# EXTRACTED ENTRIES
= Beginning of Section =

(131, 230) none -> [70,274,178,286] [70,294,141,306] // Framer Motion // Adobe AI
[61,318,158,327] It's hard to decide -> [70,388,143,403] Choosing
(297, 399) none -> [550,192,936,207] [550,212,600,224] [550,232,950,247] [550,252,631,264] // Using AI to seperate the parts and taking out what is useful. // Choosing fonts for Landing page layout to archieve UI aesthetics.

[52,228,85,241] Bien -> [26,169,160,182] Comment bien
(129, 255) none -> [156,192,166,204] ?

= End of Section =
= Beginning of Section =

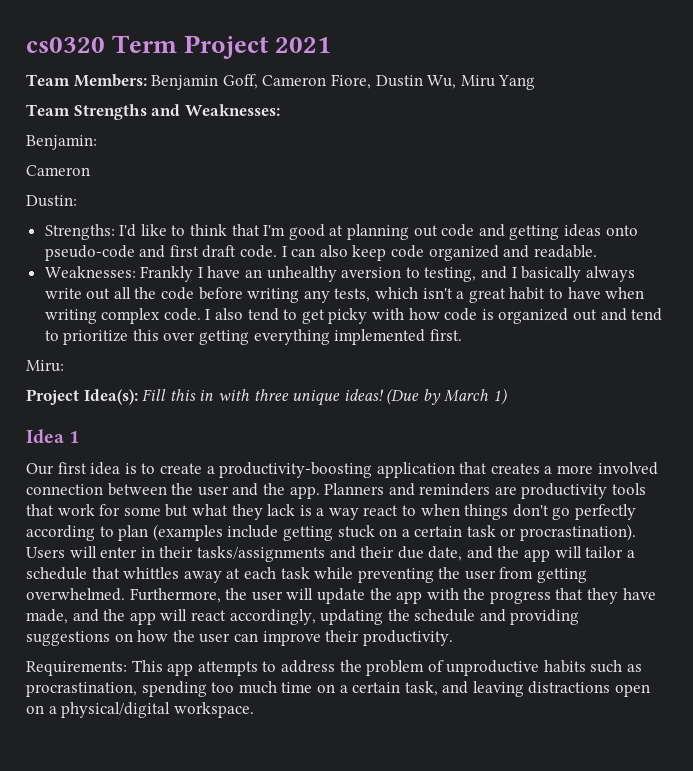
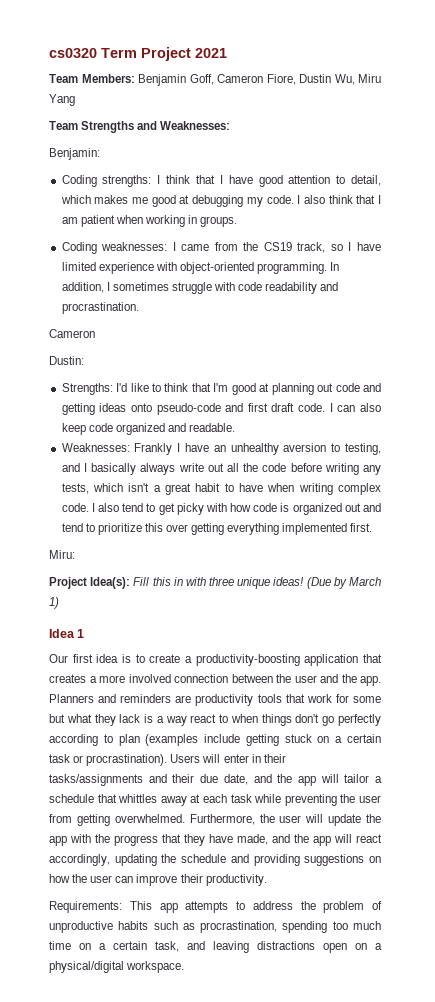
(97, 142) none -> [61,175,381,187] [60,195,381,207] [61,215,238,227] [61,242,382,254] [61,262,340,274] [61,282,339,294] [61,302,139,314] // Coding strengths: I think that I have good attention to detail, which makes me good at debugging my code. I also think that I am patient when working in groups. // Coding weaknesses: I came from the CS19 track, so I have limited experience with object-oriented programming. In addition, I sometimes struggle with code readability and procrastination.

= End of Section =
= Beginning of Section =

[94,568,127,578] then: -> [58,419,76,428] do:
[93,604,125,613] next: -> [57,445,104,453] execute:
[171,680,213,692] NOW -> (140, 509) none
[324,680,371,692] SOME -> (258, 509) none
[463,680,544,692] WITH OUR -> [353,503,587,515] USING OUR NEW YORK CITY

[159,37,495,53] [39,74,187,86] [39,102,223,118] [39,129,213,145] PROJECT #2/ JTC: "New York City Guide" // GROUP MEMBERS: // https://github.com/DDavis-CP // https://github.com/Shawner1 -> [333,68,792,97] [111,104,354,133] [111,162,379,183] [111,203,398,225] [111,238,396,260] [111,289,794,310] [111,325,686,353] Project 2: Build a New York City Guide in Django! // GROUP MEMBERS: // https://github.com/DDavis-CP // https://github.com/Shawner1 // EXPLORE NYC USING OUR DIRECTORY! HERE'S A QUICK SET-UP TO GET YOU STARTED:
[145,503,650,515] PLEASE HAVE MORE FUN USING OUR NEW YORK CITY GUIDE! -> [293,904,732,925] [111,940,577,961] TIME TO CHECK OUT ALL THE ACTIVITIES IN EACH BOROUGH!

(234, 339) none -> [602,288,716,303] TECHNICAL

= End of Section =

# TO DO
Filter the records for the word "Choosing" and show every line that has it.

# TASK OUTPUT
[61,318,158,327] It's hard to decide -> [70,388,143,403] Choosing
(297, 399) none -> [550,192,936,207] [550,212,600,224] [550,232,950,247] [550,252,631,264] // Using AI to seperate the parts and taking out what is useful. // Choosing fonts for Landing page layout to archieve UI aesthetics.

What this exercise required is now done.